There is no statutory system for permanent employee representation in Ireland. Those who work in unionised workplaces – about half the total – have representation though the union. New procedures have been introduced as a result of the EU directive on information and consultation, but they may not make much difference.

In most cases in Ireland, employees are either represented through their unions, or not represented at all. While only around a third of employees are union members, the 2009 National Workplace Survey, looking at employee responses, found that just under half of all employees (47.3%) were in workplaces where there was a union or staff association presence: 36.3% in the private sector and 87.2% in the public sector.1 The picture provided by the employer part of the survey is compatible with this as it showed that “trade union recognition in the private sector ranges from a low of 22% of employment in financial/insurance/business services to a high of 53% in construction”.2 (See below for an explanation of trade union recognition.)

 

 

Public agencies and state-owned companies have statutory works council type bodies for information and consultation – so-called sub-board structures – as part of a general framework of participation. In the private sector, some organisations have set up works council type bodies on a voluntary basis. These are in addition to union representation in most cases, but they are not very common.

 

 

The current primacy of trade unions as the channel for employee representation is outlined by the official Code of Practice on employee representatives published by the Labour Relations Commission (LRC).

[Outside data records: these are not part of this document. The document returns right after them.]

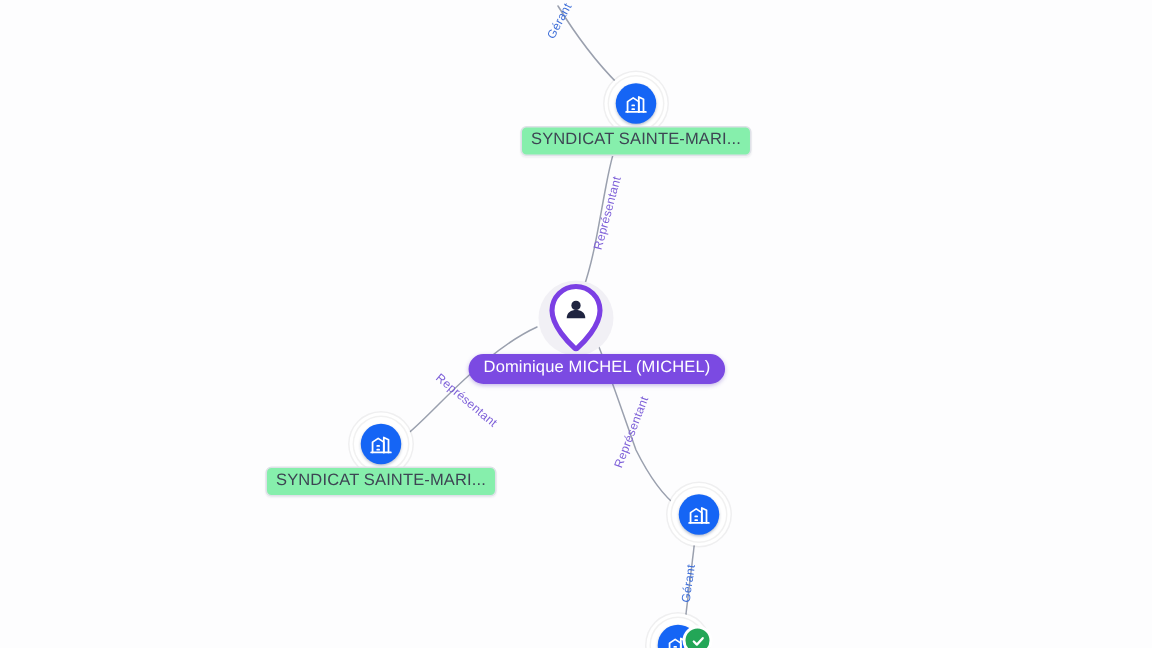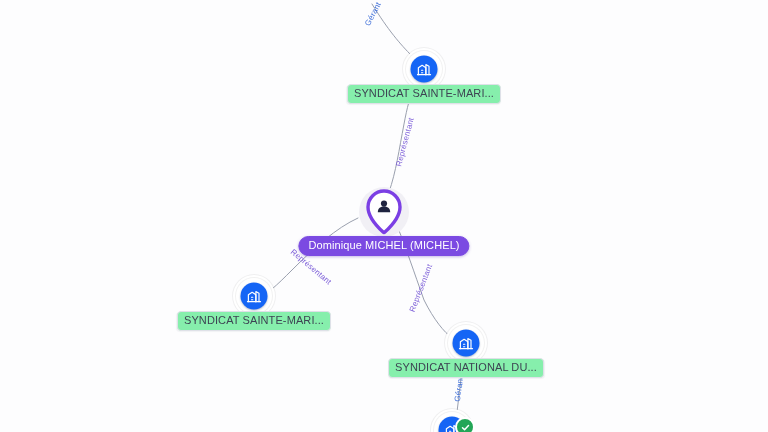"Dominique MICHEL (MICHEL)" .node-label.primary { margin-left: none -> 14px }
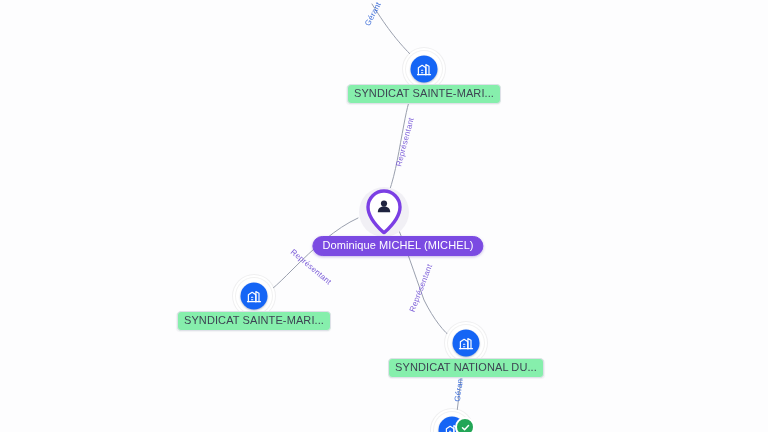"SYNDICAT NATIONAL DU..." div.node-label { html: <div>SYNDICAT NATIONAL DU...</div> -> none }
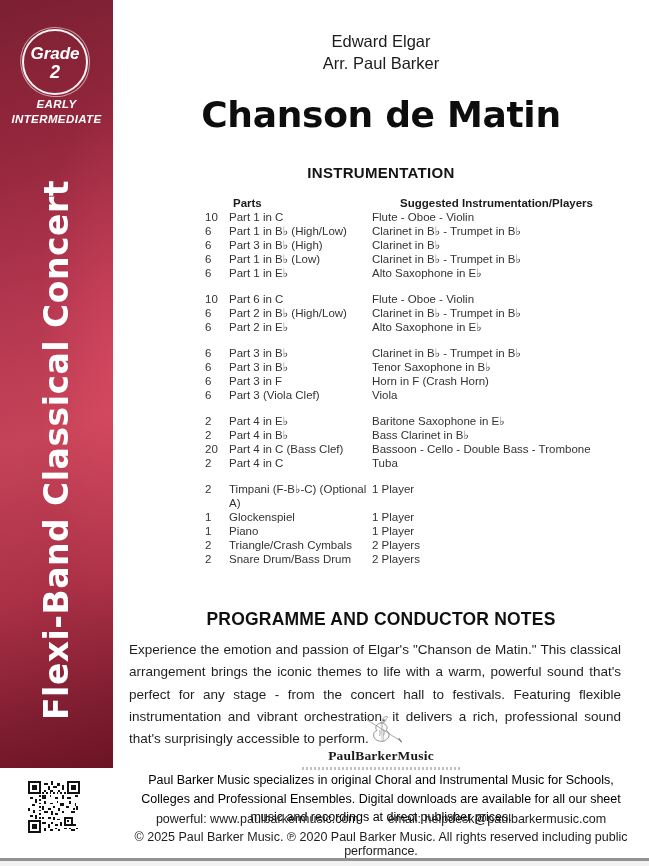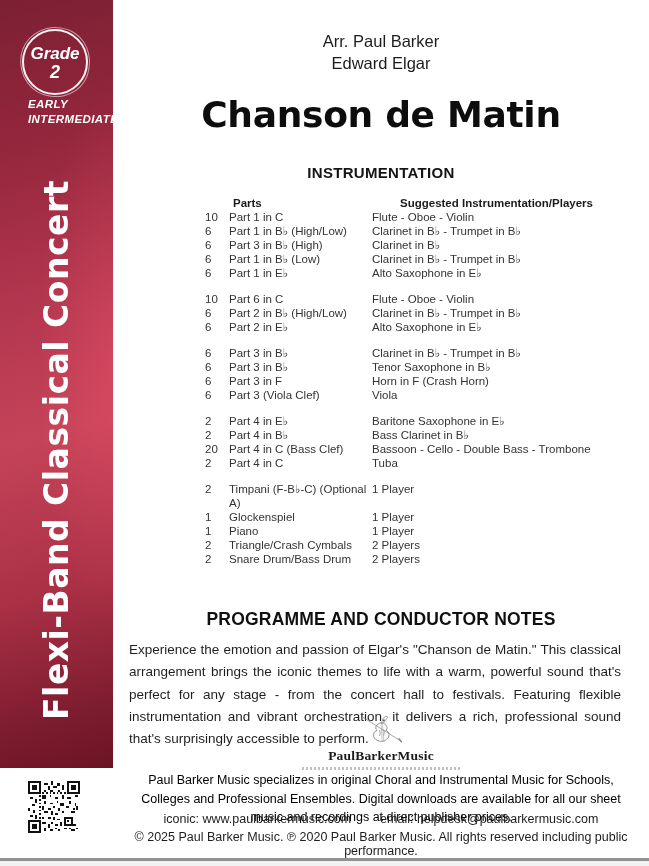"Arr. Paul Barker" div { order: before "Edward Elgar" -> after "Edward Elgar" }
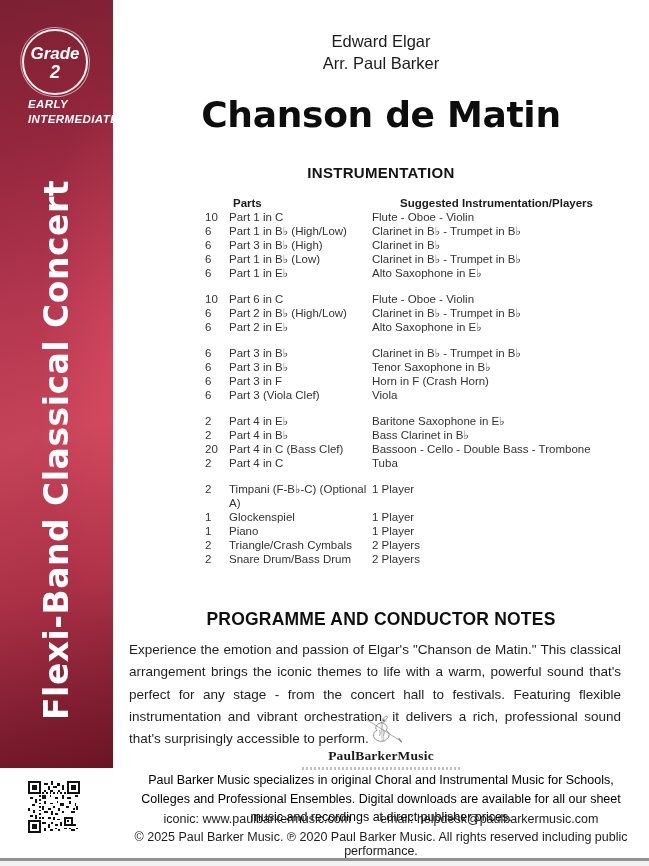"EARLY" .level { margin-left: 28px -> none; text-align: none -> center }
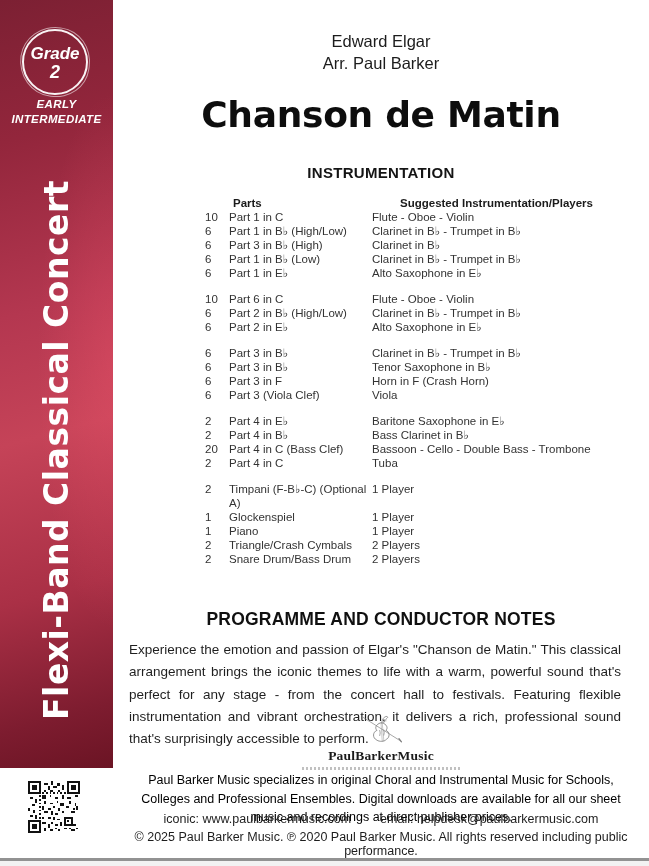"iconic:" span { text: iconic -> powerful }
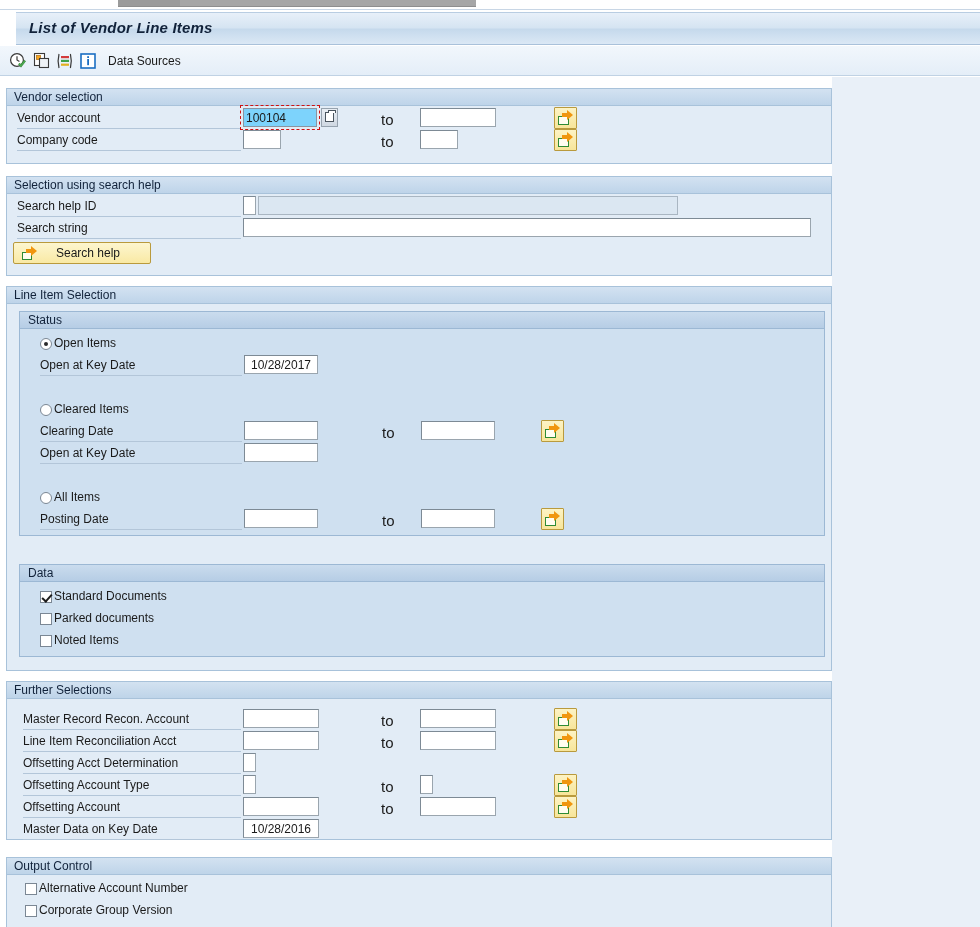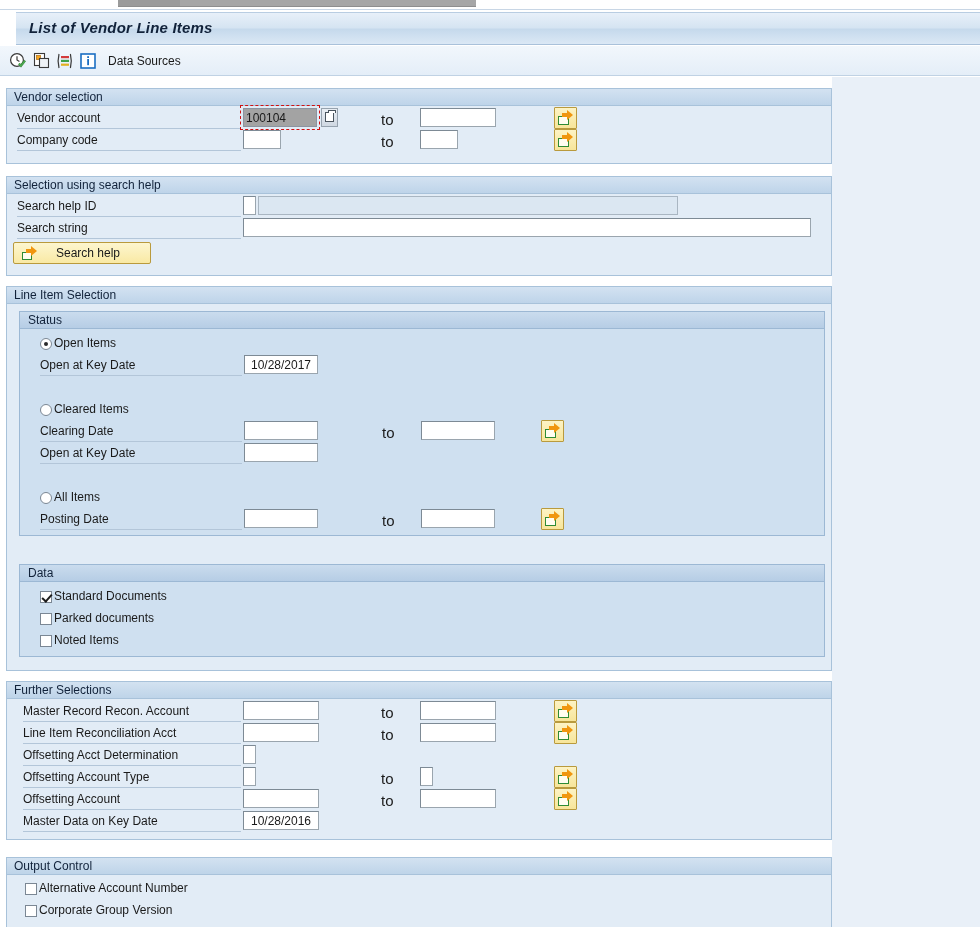"100104" .fld.focus { background: #a3a3a3 -> #7dd3fc }
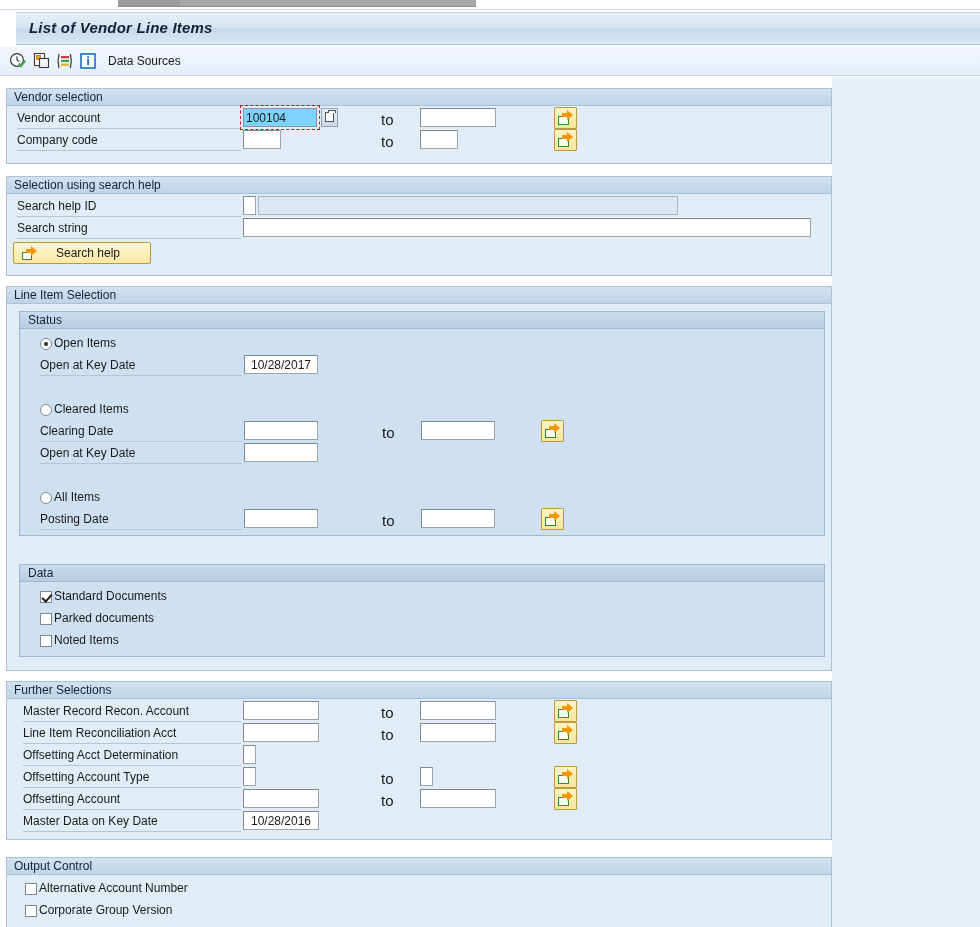"Master Record Recon. Account" div.panel-body { margin-top: none -> 8px }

It defines employee representatives as individuals "formally designated employee representatives for that undertaking or establishment by a trade union ...”. (The Code of Practice is not itself legally binding but its provisions can be taken into account by the courts.)3

 

 

Union representatives are elected by their trade union colleagues at the workplace in line with the rules and practices of individual unions and agreements between companies and unions. These elected representatives are often called shop stewards, particularly in manufacturing industry, but there are also a range of other names such as union representatives or office representatives.

 

 

Representation through the union depends on the attitude of the employer. While employees have a constitutional right to join a union, it has been determined by the Irish Supreme Court (in 1946) that the employer also has a constitutional right to decide whether or not to deal with them – whether to “recognise” the union as representing the workforce. There is, therefore, no mechanism to compel an employer to recognise the union or to deal with employee representatives.

 

 

In 2001, procedures were introduced (and improved in 2004) allowing a union to take a recognition case to first the LRC, and, if no agreement was reached, to the Labour Court. Employers could not be forced to negotiate with the union, but they could be compelled by the Labour Court to improve their employees’ terms and conditions in a way which took account of the union’s demands.4 However, in 2007, the airline company Ryanair, which did not want to negotiate with the pilots’ union, won a case at the Supreme Court, which indicated a way in which employers could meet the requirement of the legislation without engaging with the unions. This made the legislation unusable for the unions.

 

 

Under pressure from judgements on collective bargaining from the European Court of Human Rights, the government elected in 2011promised to change the situation. In May 2014, it promised legislation to effectively restore the situation to that prevailing before the 2007 judgement, allowing intervention by the Labour Court, where a union can prove that there is a dispute at the company and that a “not insignificant” number of workers wish to be represented by the union. In December 2014, this was approved by the cabinet, with legislation expected to become law by mid-2015. However, even when this legislation comes into force, there will be no requirement for employers to recognise unions, if they do not wish to do so.

 

 

The EU directive on information and consultation (2002/14/EC), which gives employee representatives the right to be informed and consulted across a wider range of issues than is currently the case, has the potential to produce further changes to employee representation in Ireland. Companies with at least 50 employees have been covered by the legislation since March 2008 and larger companies were covered earlier. As yet there is no indication of a significant change. The 2009 National Workplace Survey indicates that the proportion of employees in workplaces with formal partnership arrangements, at 16%, has not changed since a similar National Workplace Survey was carried out in 2003.5

 

 

It is also important to note that this legislation, passed in 2006, does not require all companies covered by it to establish employee bodies for information and consultation. The process only begins if 10% of employees, with a lower limit of 15 and an upper limit of 100, ask for information and consultation rights, or the employer takes the initiative. Negotiations then start between the employer and employee representatives, who automatically include union representatives if the employer recognises unions and they represent at least 10% of the workforce. They have six months to negotiate an agreement, which they can agree to extend for another six months, with fallback arrangements if the negotiations fail. These provide for an information and consultation forum, elected by all employees, which should meet the employer at least twice a year (see below for the issues to be covered).

 

 

Where there are already agreements on information and consultation signed before the stage deadlines (September 2006, March 2007 and March 2008), they can continue in force, provided they meet some basic conditions.

 

 

This fairly complex procedure, in particular the requirement that 10% of employees have to ask for their rights before the process can start, makes it unlikely that large numbers of agreements will be signed in non-union workplaces.

Numbers and structure

There is no set relationship between the number of trade union representatives and the number of employees. However, the official Code of Practice on employee representatives states that the number of employee representatives should be "reasonable" in the light of a number of factors, such as the size of the workplace, the number of union members and the number of separate unions involved.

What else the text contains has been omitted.